I like that post. It is probably somewhat naive to think that we as a game faction made up of real world players could get known for something like this, but there is no reason why those of us who strive for at least a modicum of immersion and have picked House Kurita specifically for its rich cultural background should not give our best to try to be shining examples, holding true to the virtues of Combine society.

In a way, I am even a little disappointed that surrendering is not an option in the game, and that it would not allow you to save some c-bills on repairs - if only because then we could actually stand apart as never making use of it!

One small addendum to section 1 of the first post, however.
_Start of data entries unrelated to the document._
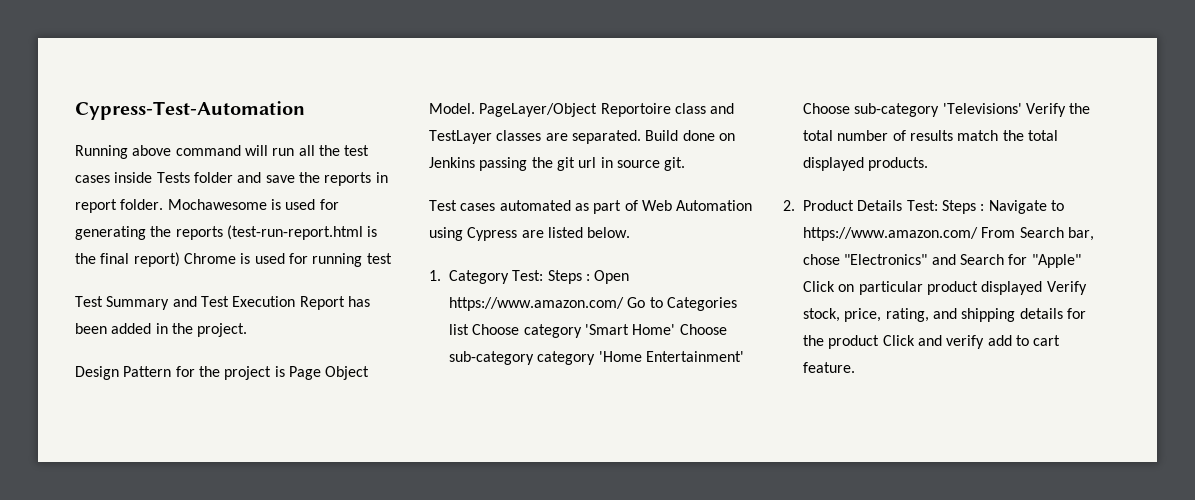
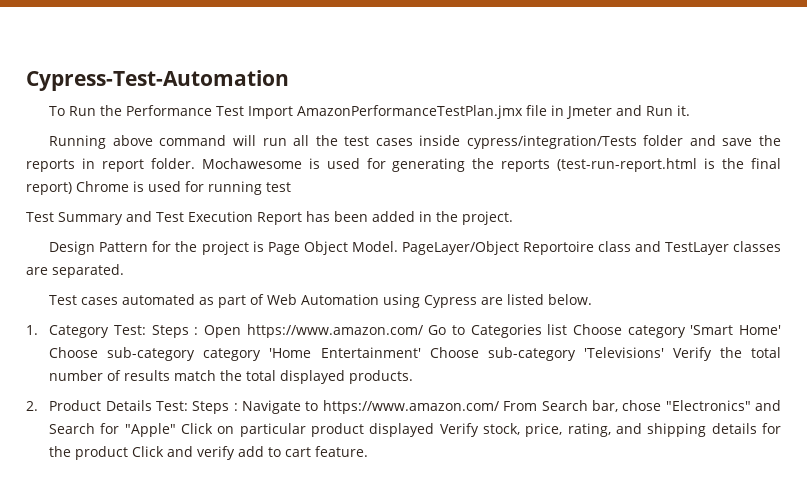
+ To Run the Performance Test Import AmazonPerformanceTestPlan.jmx file in Jmeter and Run it.
- Running above command will run all the test cases inside Tests folder and save the reports in report folder.
+ Running above command will run all the test cases inside cypress/integration/Tests folder and save the reports in report folder.
- Build done on Jenkins passing the git url in source git.

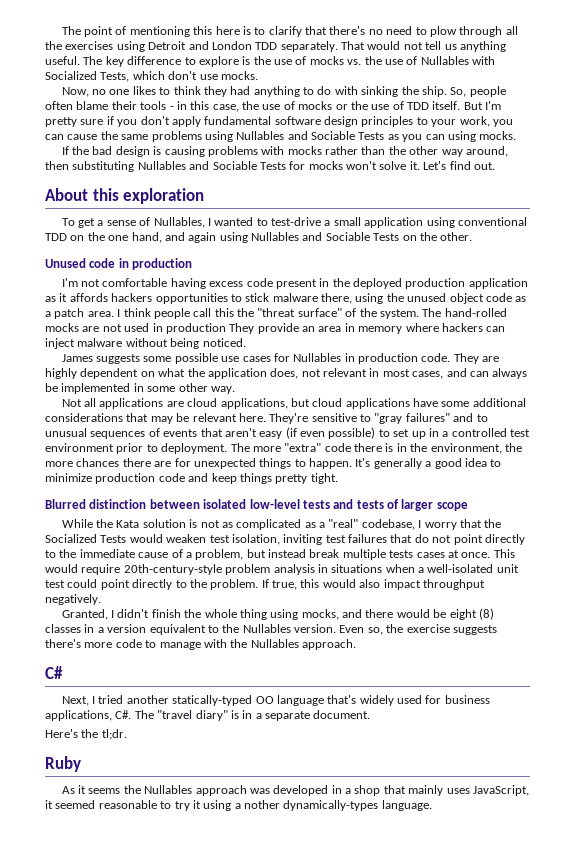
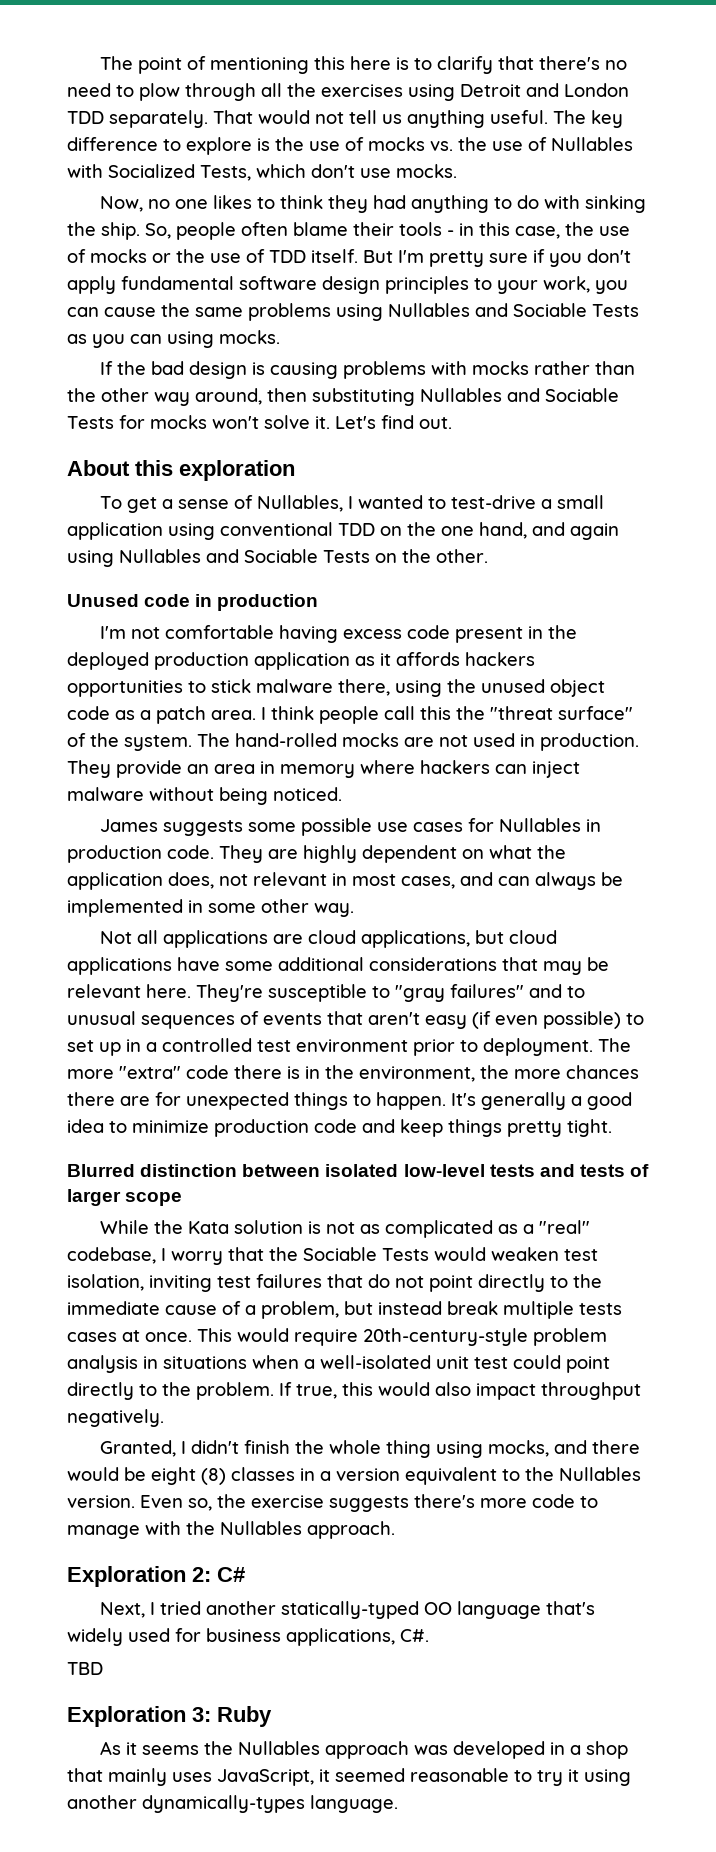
- The hand-rolled mocks are not used in production They provide an area in memory where hackers can inject malware without being noticed.
+ The hand-rolled mocks are not used in production. They provide an area in memory where hackers can inject malware without being noticed.
- They're sensitive to "gray failures" and to unusual sequences of events that aren't easy (if even possible) to set up in a controlled test environment prior to deployment.
+ They're susceptible to "gray failures" and to unusual sequences of events that aren't easy (if even possible) to set up in a controlled test environment prior to deployment.
- While the Kata solution is not as complicated as a "real" codebase, I worry that the Socialized Tests would weaken test isolation, inviting test failures that do not point directly to the immediate cause of a problem, but instead break multiple tests cases at once.
+ While the Kata solution is not as complicated as a "real" codebase, I worry that the Sociable Tests would weaken test isolation, inviting test failures that do not point directly to the immediate cause of a problem, but instead break multiple tests cases at once.
- C#
+ Exploration 2: C#
- Next, I tried another statically-typed OO language that's widely used for business applications, C#. The "travel diary" is in a separate document.
- Here's the tl;dr.
- Ruby
+ Next, I tried another statically-typed OO language that's widely used for business applications, C#.
+ TBD
+ Exploration 3: Ruby
- As it seems the Nullables approach was developed in a shop that mainly uses JavaScript, it seemed reasonable to try it using a nother dynamically-types language.
+ As it seems the Nullables approach was developed in a shop that mainly uses JavaScript, it seemed reasonable to try it using another dynamically-types language.

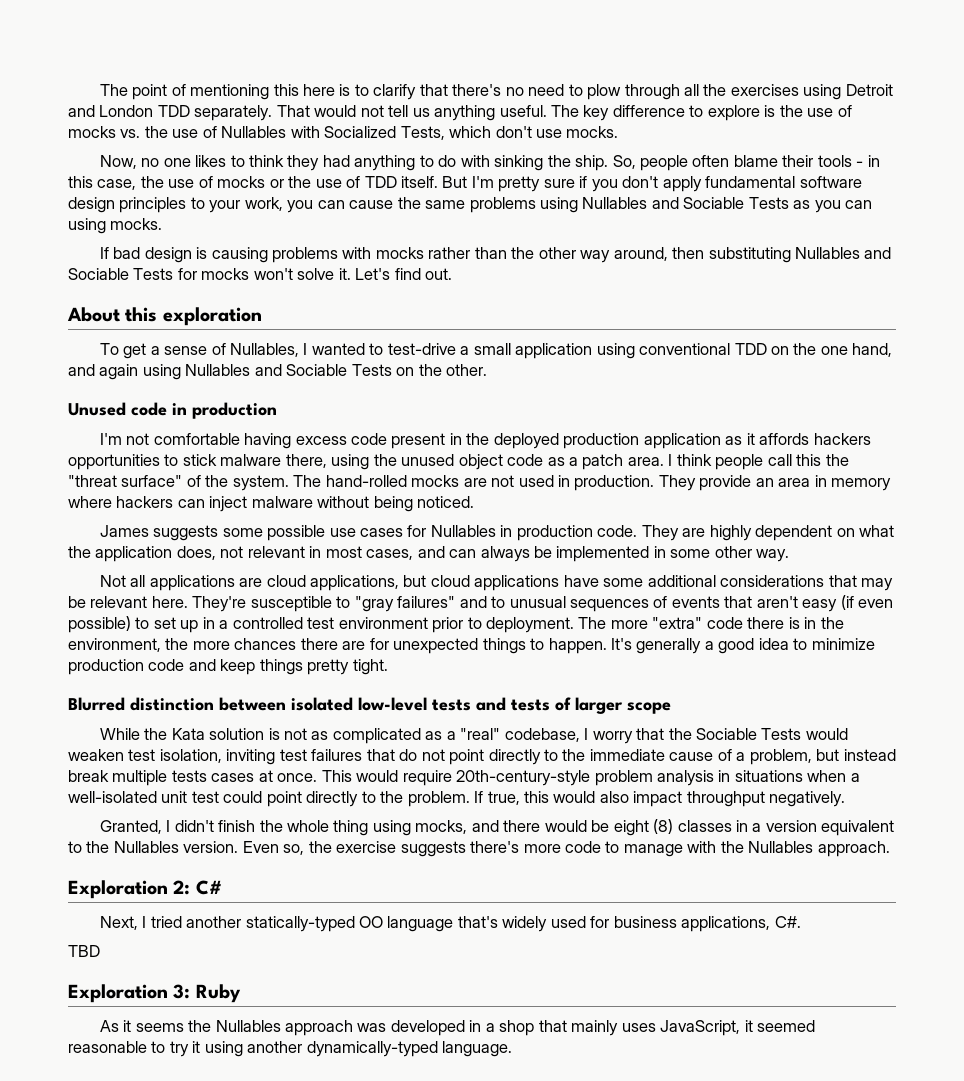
- If the bad design is causing problems with mocks rather than the other way around, then substituting Nullables and Sociable Tests for mocks won't solve it.
+ If bad design is causing problems with mocks rather than the other way around, then substituting Nullables and Sociable Tests for mocks won't solve it.
- As it seems the Nullables approach was developed in a shop that mainly uses JavaScript, it seemed reasonable to try it using another dynamically-types language.
+ As it seems the Nullables approach was developed in a shop that mainly uses JavaScript, it seemed reasonable to try it using another dynamically-typed language.

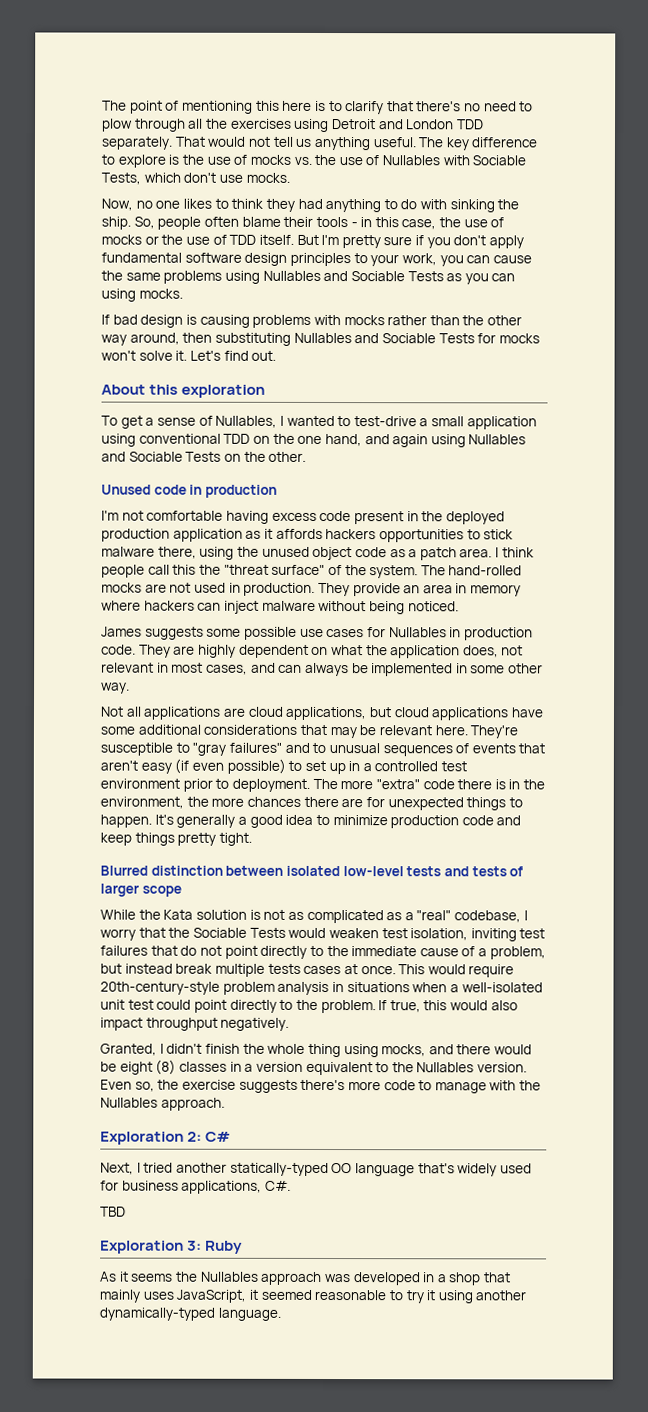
- The key difference to explore is the use of mocks vs. the use of Nullables with Socialized Tests, which don't use mocks.
+ The key difference to explore is the use of mocks vs. the use of Nullables with Sociable Tests, which don't use mocks.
Combine society is not perfect, and though this is (afaik) not part of the official tenets of the Dictum Honorum, there exists a fair bit of prejudice occasionally touched upon in details of the background or some of the novels. Due to a certain degree of "mingling" from before the Combine was formed, or a Combine-occupied world's origin, this prejudice is less prevalent and more restricted than it was in the real world, but it has been an ongoing theme so much that it deserves to be mentioned.

Skin color does not seem to play a role anymore indeed (at least for most people - I am sure that there will be "hardliners" who are biased towards Asian features), but the rigid class-based society makes it comparatively hard for people to rise up from the lower ranks. The "peasantry" is deliberately kept unempowered, at times even economically challenged (with entire worlds being exempt from a technological uplift to preserve a rural landscape) and expected to show a ridiculous amount of respect for their betters. The public training grounds seem like a ridiculously high hurdle preventing many commoners from becoming MechWarriors (resulting in a lower number of more elite Mech troops, something even pointed out in an analysis in the Field Manual). Likewise, there appear to be quite a lot of male samurai who seem to have a problem with accepting women as their equals (I'm currently reading "Wolves on the Border" and it has such a scene) - which leads to an interesting dichotomy, because some women still make it into the DCMS' MechWarrior regiments nonetheless (and Kanrei Theodore's reforms increase that number further), creating a certain amount of potential friction between such characters, especially once prejudice and underestimation clash with actual performance in the field or at least a strong will and open defiance (for better or worse).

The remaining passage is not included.